Ao menos nesta parte do mundo, os custos do combate à pandemia da Covid-19 reavivaram as discussões sobre a tributação de grandes fortunas —que seria medida condizente com a vergonhosa desigualdade social latino-americana.
O governo da Bolívia sancionou em dezembro lei que cria um imposto anual e permanente sobre patrimônios individuais elevados, acima do equivalente a cerca de R$ 23 milhões, pouco depois de o Congresso da Argentina instituir uma taxa extraordinária a incidir, uma única vez, sobre valores superiores a algo como R$ 12 milhões.

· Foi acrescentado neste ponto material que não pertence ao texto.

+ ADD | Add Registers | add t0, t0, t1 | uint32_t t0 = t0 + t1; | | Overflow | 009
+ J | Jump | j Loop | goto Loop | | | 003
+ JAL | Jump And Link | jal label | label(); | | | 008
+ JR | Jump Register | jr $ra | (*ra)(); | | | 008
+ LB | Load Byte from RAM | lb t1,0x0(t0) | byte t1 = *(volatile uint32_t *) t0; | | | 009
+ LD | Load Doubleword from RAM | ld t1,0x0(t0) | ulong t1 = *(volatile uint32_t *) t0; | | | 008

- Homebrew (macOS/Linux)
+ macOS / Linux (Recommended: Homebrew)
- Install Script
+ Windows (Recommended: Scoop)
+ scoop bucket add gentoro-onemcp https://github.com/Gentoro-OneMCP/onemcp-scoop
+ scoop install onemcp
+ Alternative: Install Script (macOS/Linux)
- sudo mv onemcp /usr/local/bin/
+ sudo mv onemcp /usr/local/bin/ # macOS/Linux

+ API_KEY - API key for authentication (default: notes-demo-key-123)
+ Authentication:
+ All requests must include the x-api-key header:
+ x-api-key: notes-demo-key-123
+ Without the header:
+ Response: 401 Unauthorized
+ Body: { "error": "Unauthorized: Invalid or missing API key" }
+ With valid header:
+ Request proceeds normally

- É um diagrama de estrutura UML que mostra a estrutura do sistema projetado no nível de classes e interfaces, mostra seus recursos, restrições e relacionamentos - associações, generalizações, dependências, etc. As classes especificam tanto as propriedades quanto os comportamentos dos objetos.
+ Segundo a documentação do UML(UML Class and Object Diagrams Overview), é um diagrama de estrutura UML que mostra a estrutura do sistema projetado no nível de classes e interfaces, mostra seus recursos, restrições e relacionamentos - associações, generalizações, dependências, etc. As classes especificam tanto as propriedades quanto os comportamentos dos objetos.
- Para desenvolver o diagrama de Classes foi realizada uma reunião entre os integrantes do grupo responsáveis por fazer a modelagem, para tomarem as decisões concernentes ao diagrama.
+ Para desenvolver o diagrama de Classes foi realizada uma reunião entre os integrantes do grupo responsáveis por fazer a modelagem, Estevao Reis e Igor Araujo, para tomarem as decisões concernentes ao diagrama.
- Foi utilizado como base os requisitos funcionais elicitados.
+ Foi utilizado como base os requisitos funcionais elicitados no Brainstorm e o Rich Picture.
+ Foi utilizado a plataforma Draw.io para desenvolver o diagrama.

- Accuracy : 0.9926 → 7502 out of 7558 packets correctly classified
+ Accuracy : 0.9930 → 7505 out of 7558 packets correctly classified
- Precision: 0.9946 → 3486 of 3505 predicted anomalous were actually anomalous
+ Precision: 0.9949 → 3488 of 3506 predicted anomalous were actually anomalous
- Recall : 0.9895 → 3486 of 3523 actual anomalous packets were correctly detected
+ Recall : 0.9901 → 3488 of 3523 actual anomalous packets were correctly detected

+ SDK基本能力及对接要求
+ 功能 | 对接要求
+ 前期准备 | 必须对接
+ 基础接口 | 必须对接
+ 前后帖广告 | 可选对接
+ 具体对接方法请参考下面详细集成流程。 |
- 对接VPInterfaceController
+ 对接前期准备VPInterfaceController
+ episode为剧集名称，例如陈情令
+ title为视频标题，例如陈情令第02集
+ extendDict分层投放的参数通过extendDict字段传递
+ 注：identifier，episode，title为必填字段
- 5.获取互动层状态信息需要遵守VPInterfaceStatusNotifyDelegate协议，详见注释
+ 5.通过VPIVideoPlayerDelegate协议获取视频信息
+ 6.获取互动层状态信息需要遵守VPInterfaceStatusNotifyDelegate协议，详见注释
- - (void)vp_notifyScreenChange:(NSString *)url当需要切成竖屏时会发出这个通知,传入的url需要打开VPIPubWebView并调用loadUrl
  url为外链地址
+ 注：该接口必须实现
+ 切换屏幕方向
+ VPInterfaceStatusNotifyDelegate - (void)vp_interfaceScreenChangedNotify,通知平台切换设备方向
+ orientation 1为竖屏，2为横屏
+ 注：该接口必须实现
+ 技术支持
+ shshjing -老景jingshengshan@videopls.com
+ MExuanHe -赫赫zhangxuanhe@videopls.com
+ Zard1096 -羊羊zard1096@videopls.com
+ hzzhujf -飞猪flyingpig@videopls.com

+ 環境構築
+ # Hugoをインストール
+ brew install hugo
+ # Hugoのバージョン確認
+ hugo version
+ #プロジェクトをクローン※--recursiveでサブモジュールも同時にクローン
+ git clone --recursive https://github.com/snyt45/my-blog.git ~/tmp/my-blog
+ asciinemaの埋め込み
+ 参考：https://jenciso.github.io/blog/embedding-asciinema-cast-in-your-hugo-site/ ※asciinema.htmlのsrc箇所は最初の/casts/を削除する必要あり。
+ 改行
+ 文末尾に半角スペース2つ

Aqui, o debate ainda incipiente do tema pela Câmara, no âmbito da reforma tributária, suscitou manifestação crítica da Receita Federal. Segundo o órgão, há medidas mais eficientes para elevar a arrecadação onerando os estratos mais ricos da sociedade. Os argumentos merecem observação atenta.
Esta Folha há muito defende que o sistema tributário brasileiro precisa tornar-se, além de mais simples, menos regressivo. Hoje, de uma carga já exagerada, correspondente a cerca de um terço da renda nacional (33% do Produto Interno Bruto), quase metade (15% do PIB) incide sobre a circulação de mercadorias e serviços.
Essa proporção excessiva se mostra desfavorável aos mais pobres, que destinam proporção mais elevada de seus rendimentos ao consumo —e pagam, na compra de um produto, o mesmo imposto com o qual arcam remediados e afluentes.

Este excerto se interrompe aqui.